#### [WHAT THE TASK ASKS]
From the entries below, copy every line that holds the word "Lodanna".

(DATA FOR THIS EXERCISE Opens)

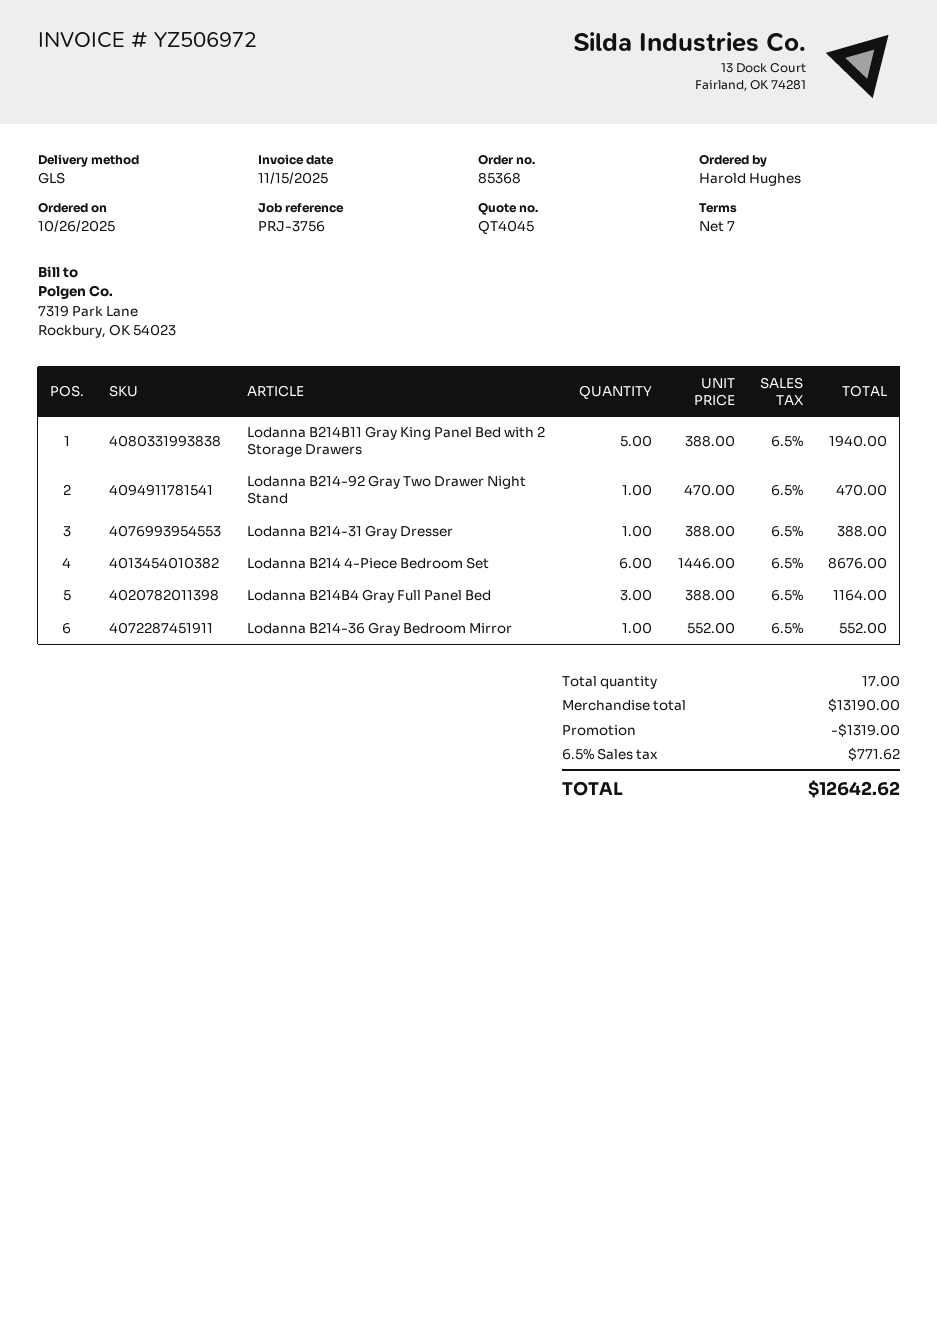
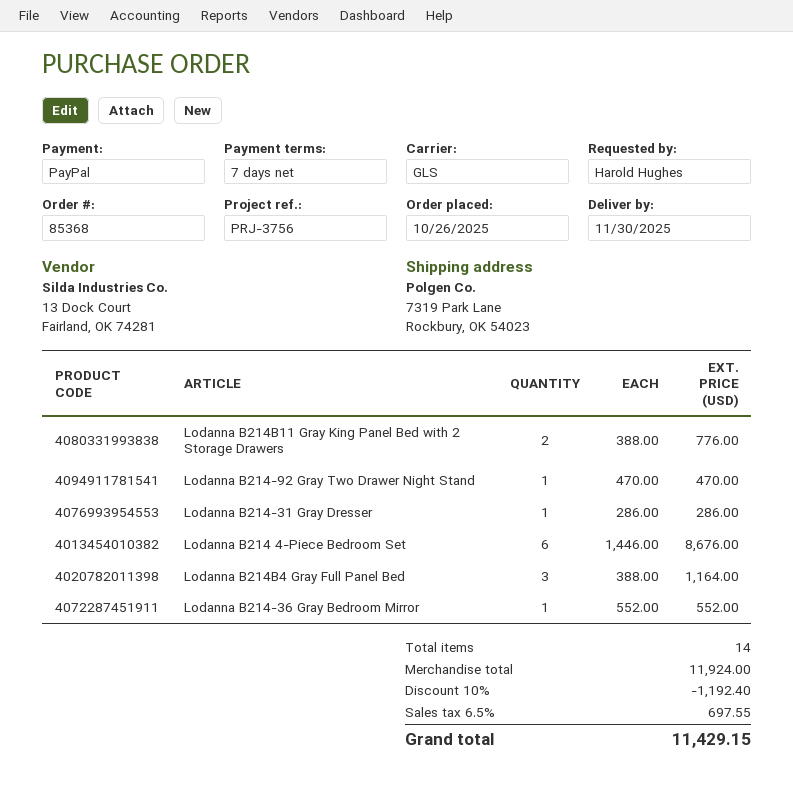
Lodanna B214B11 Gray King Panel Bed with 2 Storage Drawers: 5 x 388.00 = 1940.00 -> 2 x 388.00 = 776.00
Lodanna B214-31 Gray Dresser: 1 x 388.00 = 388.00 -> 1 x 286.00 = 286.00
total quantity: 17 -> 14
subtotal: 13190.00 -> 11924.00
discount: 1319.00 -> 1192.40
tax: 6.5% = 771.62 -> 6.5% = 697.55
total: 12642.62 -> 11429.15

(DATA FOR THIS EXERCISE Closes)

#### [SOLUTION FOR THIS TASK]
Lodanna B214B11 Gray King Panel Bed with 2 Storage Drawers: 5 x 388.00 = 1940.00 -> 2 x 388.00 = 776.00
Lodanna B214-31 Gray Dresser: 1 x 388.00 = 388.00 -> 1 x 286.00 = 286.00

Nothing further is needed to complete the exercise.